Ron Dennis - La F1 doit se réinventer

Cela fait plusieurs années que les audiences des Grands Prix de Formule 1 sont en baisse à la télévision

Cela fait plusieurs années que les audiences des Grands Prix de Formule 1 sont en baisse à la télévision. De nombreux facteurs sont à l'origine de cette chute : le fait que la catégorie reine du sport automobile soit passée sur des chaînes payantes dans plusieurs pays majeurs ainsi que la prépondérance actuelle d'Internet tandis que le petit écran est un peu délaissé, et cetera.

C'est un problème que le Groupe Stratégique tente de résoudre à coups de mesures radicales telles que les points doublés au dernier Grand Prix de chaque saison, pensés pour augmenter le suspense en fin de championnat et pour retarder l'attribution du titre, mais aussi l'interdiction partielle des communications radio, officialisée ce matin, visant à approfondir le rôle du pilote dans la course.

Selon Ron Dennis, PDG du groupe McLaren, la thématique est toutefois beaucoup plus profonde ; le Britannique a pour conviction que les équipes ont la responsabilité de comprendre les attentes des fans, dans un contexte où certaines décisions récentes, tels les points doublés, ont été décrites comme "la solution à un problème que personne ne pose" !

"Je pense que les équipes de Formule 1 doivent se réinventer", commente Dennis. "On ne peut pas attendre que les autres le fassent, donc nous le faisons à notre façon ; espérons pouvoir contribuer au futur de la Formule 1 de façon constructive. Car nous devons changer. Le modèle dont nous disposons n'est que celui que nous avons fait évoluer au fil des années, et l'évolution n'est pas toujours une bonne façon d'avancer. Nous pouvons soit adopter le changement et l'utiliser, soit l'ignorer à nos risques et périls".

Apprendre des échecs

L'une des clés, pour l'avenir de la Formule 1, est de comprendre le succès de certains événements et les échecs d'autres. Plusieurs courses européennes, cette saison, ont attiré une centaine de milliers de téléspectateurs, mais à la surprise générale, les tribunes de Hockenheim étaient complètement vides pour le Grand Prix d'Allemagne, malgré la présence en tête du championnat d'un pilote allemand au volant d'une monoplace allemande.

"La Formule 1 se défend bien par rapport à bien d'autres sports", commente Dennis, faisant référence aux audiences télévisées, "mais les chiffres baissent. Nous devons donc analyser pourquoi et agir en fonction des faits. Comment pouvons-nous aller à Silverstone et en Autriche, où c'est complètement plein, puis aller en Allemagne où c'est à moitié plein ? Il doit y avoir une raison.

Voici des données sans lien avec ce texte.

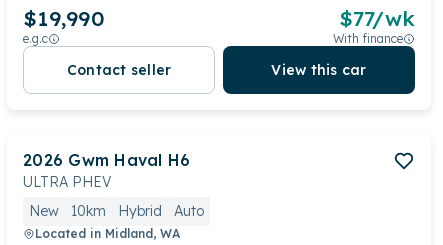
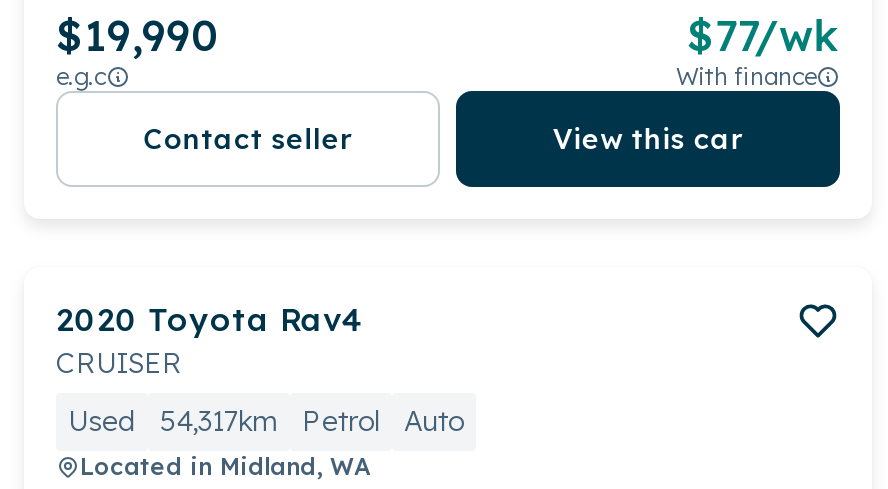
[23,150,190,191] 2026 Gwm Haval H6 | ULTRA PHEV -> [56,299,364,381] 2020 Toyota Rav4 | CRUISER
[29,202,162,220] New | 10km | Hybrid -> [68,403,380,439] Used | 54,317km | Petrol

Nous pouvons tous essayer de deviner, mais ce n'est pas très scientifique".

"Nous devons vraiment comprendre pourquoi ces choses-là se produisent", poursuit-il. "Est-ce le prix du billet ? Sont-ce les héros nationaux ? Quoi que ce soit, nous devons nous en occuper, et pour moi, il faut commencer par changer McLaren".

Aussi Dennis fait-il part des hypothèses qui, selon lui, pourraient améliorer la popularité de la Formule 1, y compris en ce qui concerne la cible que représente une jeunesse de moins en moins fascinée par les bolides du dimanche.

"Nous ne pouvons pas être égoïstes et penser que tout ce que nous devons faire, c'est retransmettre la course", souligne le Britannique. "Il nous faut vraiment plus de données sur l'écran et il nous faut un niveau d'implication plus grand avec les jeunes. La F1 ne doit pas être que la course elle-même ; nous devons être une totalité".

"La course est un peu comme un numéro de trapèze à la fin d'un spectacle de cirque. Tout le monde s'attend à un crescendo qui est le numéro de trapèze. Nous ne travaillons pas suffisamment bien sur le processus par lequel un Grand Prix se développe au fil d'un weekend. Pouvons nous améliorer le Grand Prix ? Oui", conclut-il avec conviction.